Le sommet du roman, si on ne dit rien de la fin, est peut-être la nuit de la chasse, quand la narratrice est désignée par son père pour être la proie traquée par les hommes. Le symbole de ce qu’est souvent la femme dans la société ?
Alors, je n’ai pas cherché à démontrer quoi que ce soit. Mais a posteriori, je crois qu’il y a de ça, oui. C’est juste que je suis une femme et que j’écris de mon point de vue. Par contre, ce que j’aime chez mon héroïne, c’est sa façon de refuser ce statut de proie, tout en refusant également de devenir un prédateur. En fait, elle refuse simplement cette vision binaire prédateur/proie. Pour elle, la réalité est plus complexe, plus riche. Et c’est la connaissance qui lui permet d’accéder à ce niveau de conscience. Elle n’accepte pas qu’on réduise ses alternatives, elle reste créative par rapport à ce qu’elle veut faire de sa vie. Le tout, avec une certaine forme de candeur, qui est sa force colossale.
L’état de la société vous révolte-t-elle ? Cela semble se traduire dans plusieurs nouvelles (« Seule dans le noir » ou « Klaxon »), se renforcer dans « Bonobo Moussaka » et surtout dans le roman…
Ah oui, c’est évident. C’est probablement dans Bonobo Moussaka que je l’exprime de la façon la plus frontale parce que cette révolte a été le moteur de mon écriture, mais oui, je suis enragée. Et, même si je n’en ai pas été consciente pendant l’écriture de La vraie vie, peut-être que le personnage du père incarne ce qui me révolte et m’effraie le plus : la logique binaire.  Pour lui, on est une proie ou un prédateur. Il le dit : « c’est manger ou être mangé ».

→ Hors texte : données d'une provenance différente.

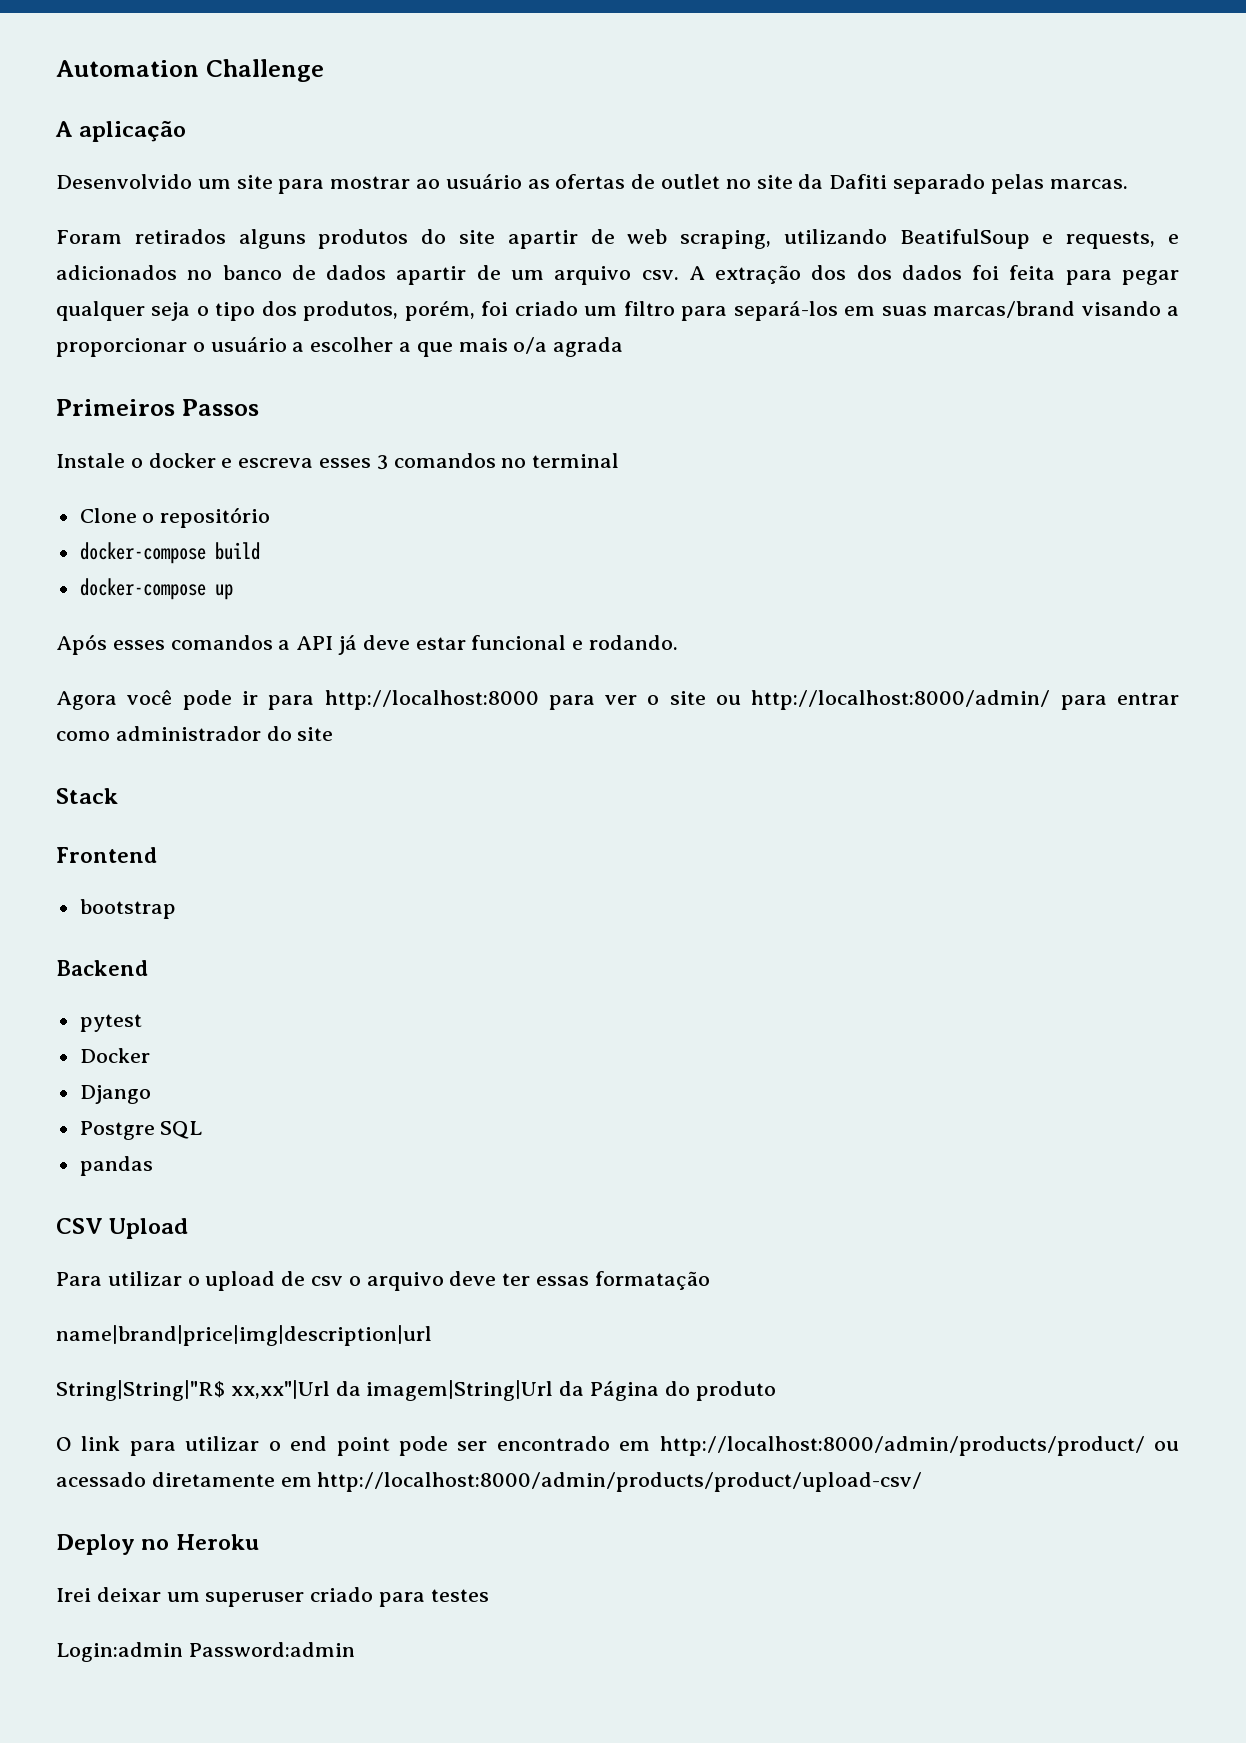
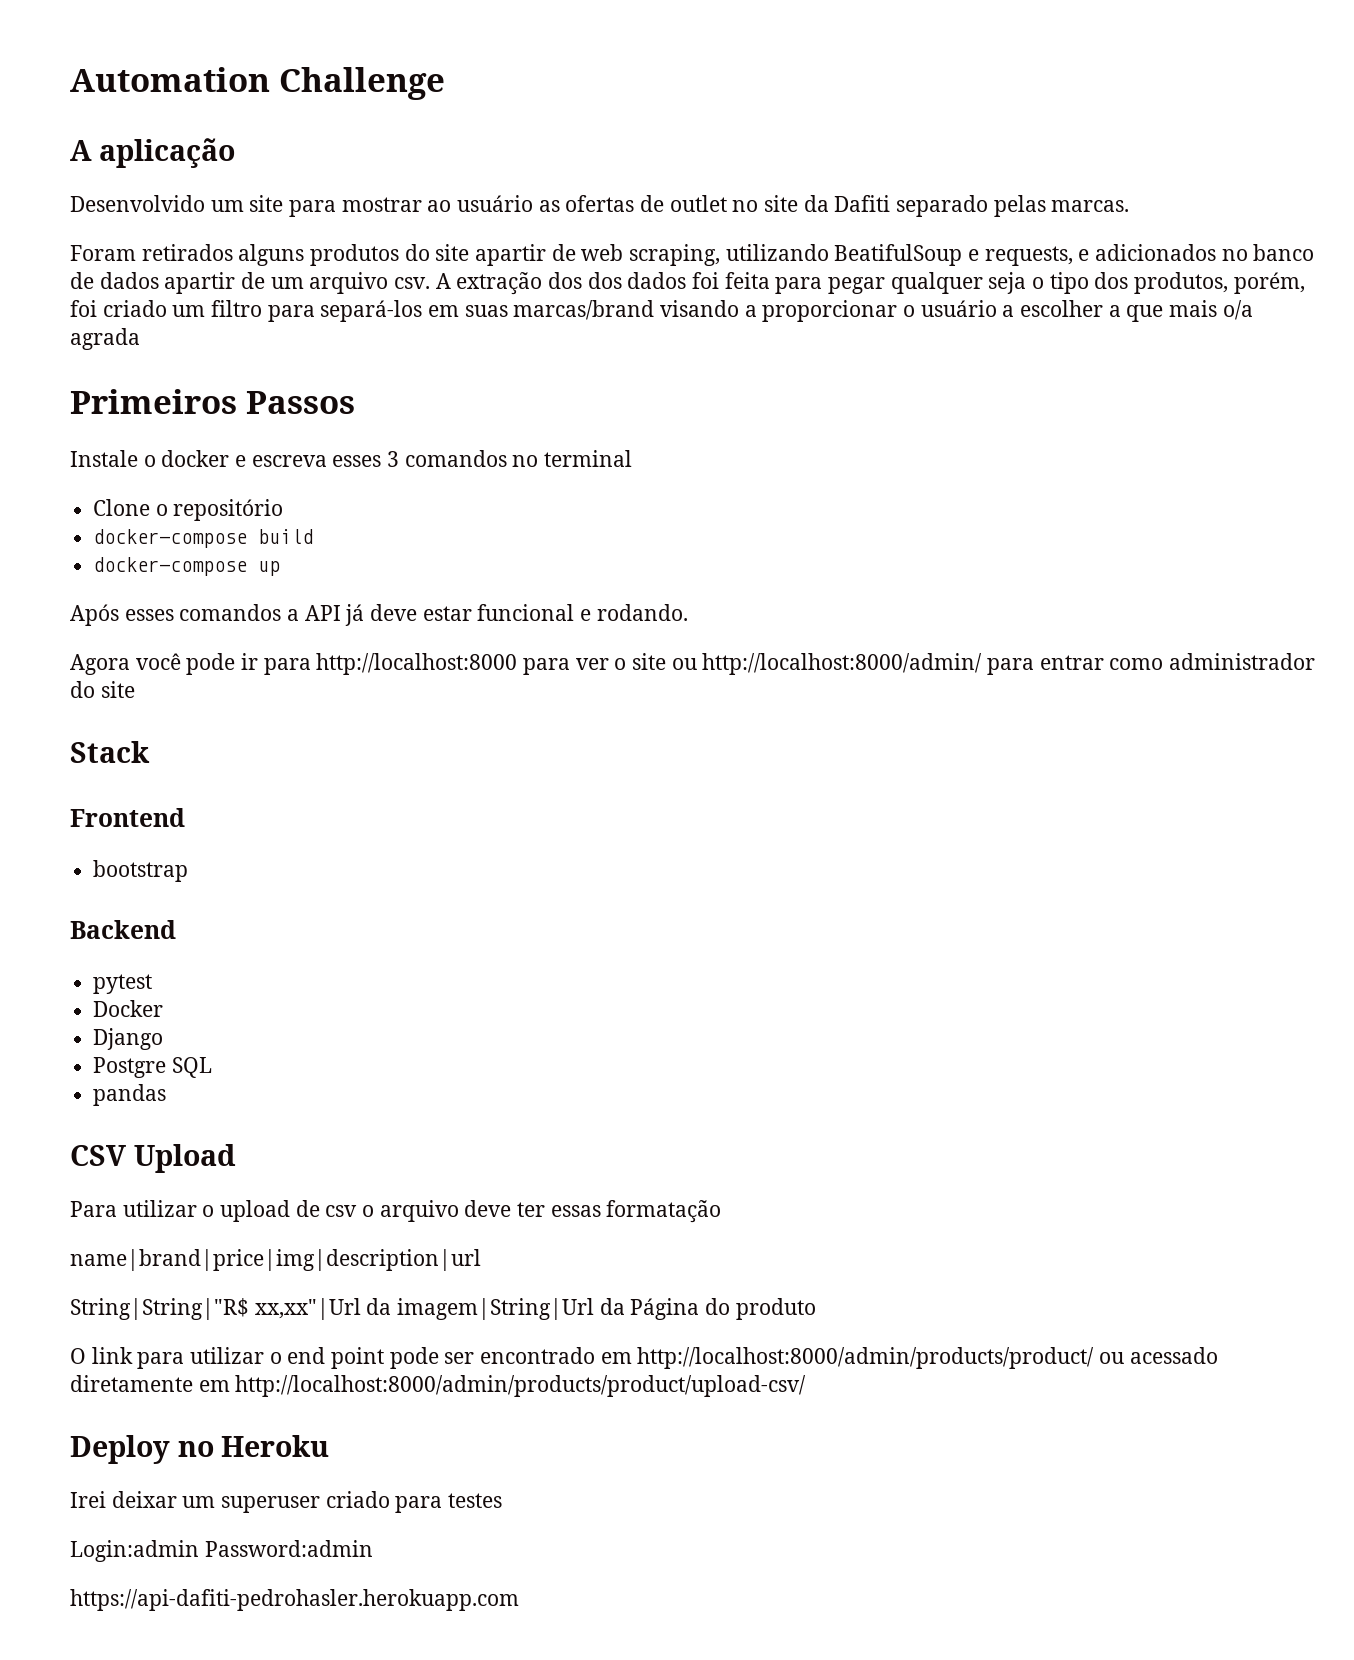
(355, 1649) none -> [70,1589,519,1611] // https://api-dafiti-pedrohasler.herokuapp.com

Alors qu’on est confrontés à des problèmes complexes: on est plus de sept milliards d’êtres humains sur terre, c’est complexe. Chacun devrait avoir accès à la sécurité, à l’eau, à la nourriture, aux soins médicaux, tout en préservant le reste du monde vivant, sans lequel les générations futures ne survivront pas, c’est complexe. Qu’on soit incapables de s’organiser correctement pour que tout ça fonctionne, c’est une chose. Mais qu’on regarde les victimes jour après jour en se persuadant que c’est une fatalité ou en désignant de faux coupables, c’est au mieux de l’ignorance, au pire du cynisme. Ici en Belgique, je pourrais pardonner au gouvernement une certaine dose de maladresse et de désorganisation. Mais si on prend l’exemple de l’accueil des réfugiés, pour ne citer que celui-là, on tombe juste dans la brutalité binaire et primitive. J’ai honte. Et je suis inquiète pour l’avenir. Mais il y a aussi des voix qui s’élèvent, plus évoluées, plus nuancées, plus humaines. Des gens qui agissent. Donc j’imagine que tout n’est pas encore perdu.